§ **How to complete this task**: Your answer must be an exact copy of the records, with no pictures included.

§ **Input for this task**:
=======

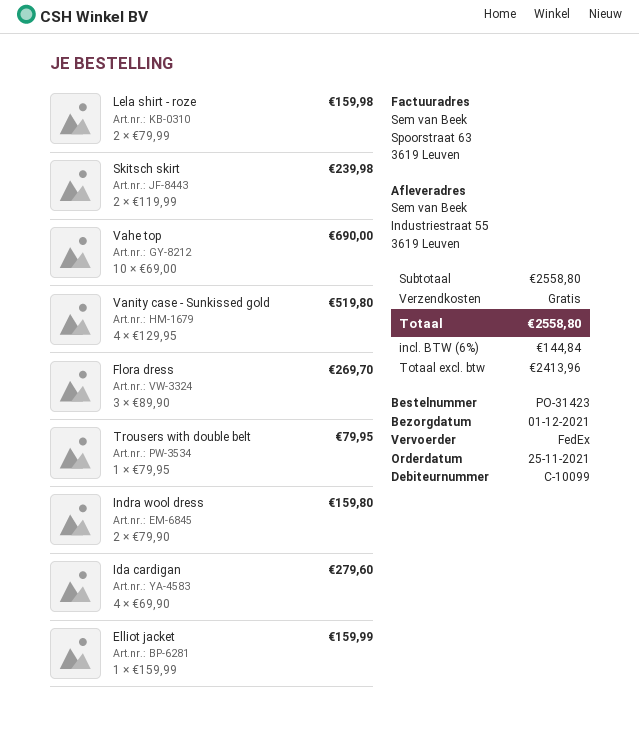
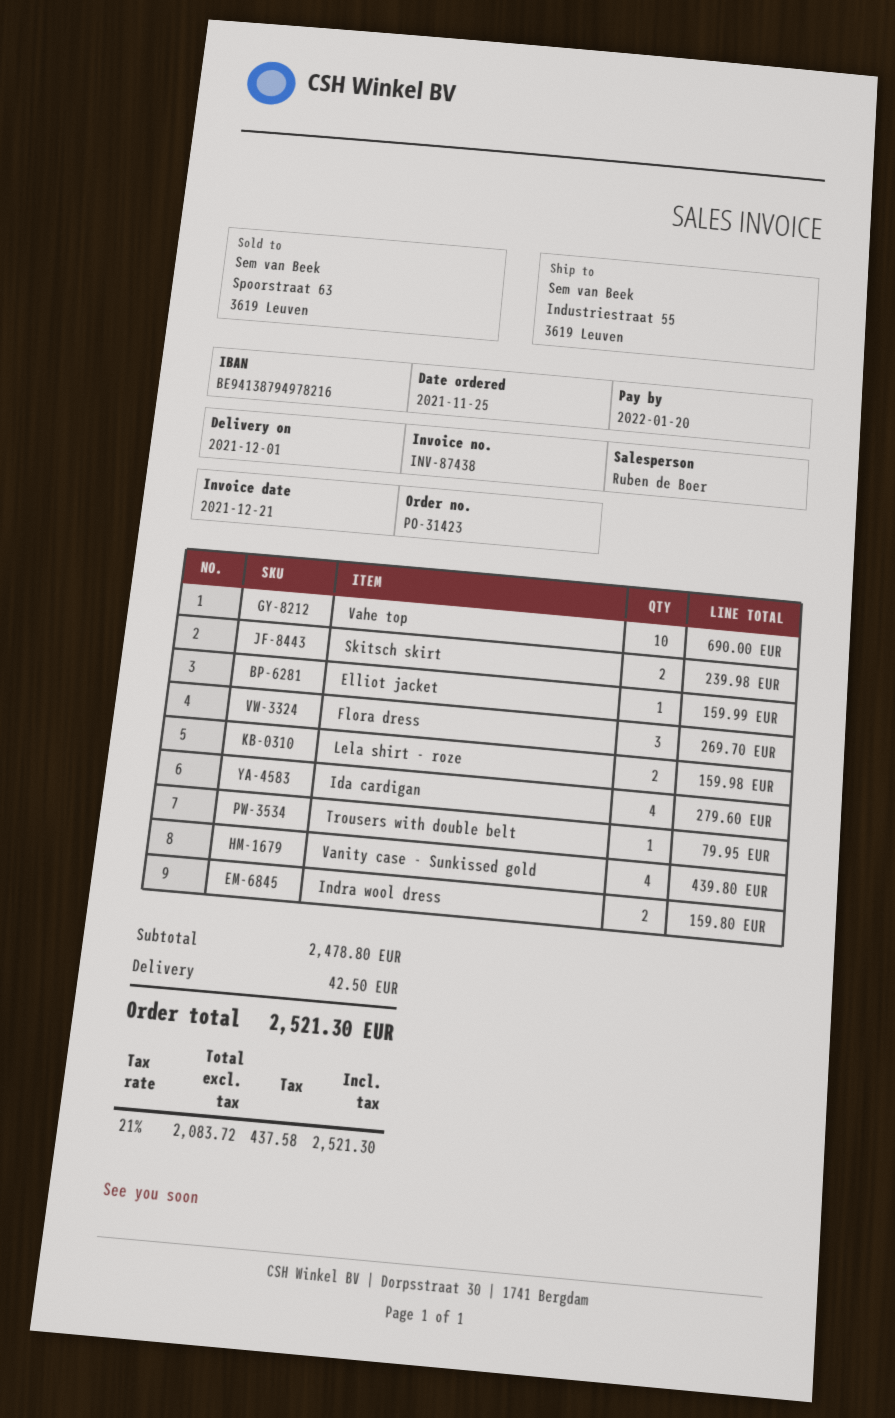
Vanity case - Sunkissed gold: 4 for 519.80 -> 4 for 439.80
subtotal: 2558.80 -> 2478.80
shipping: 0.00 -> 42.50
net: 2413.96 -> 2083.72
tax: 6% = 144.84 -> 21% = 437.58
total: 2558.80 -> 2521.30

=======

§ **Your response**:
Vanity case - Sunkissed gold: 4 for 519.80 -> 4 for 439.80
subtotal: 2558.80 -> 2478.80
shipping: 0.00 -> 42.50
net: 2413.96 -> 2083.72
tax: 6% = 144.84 -> 21% = 437.58
total: 2558.80 -> 2521.30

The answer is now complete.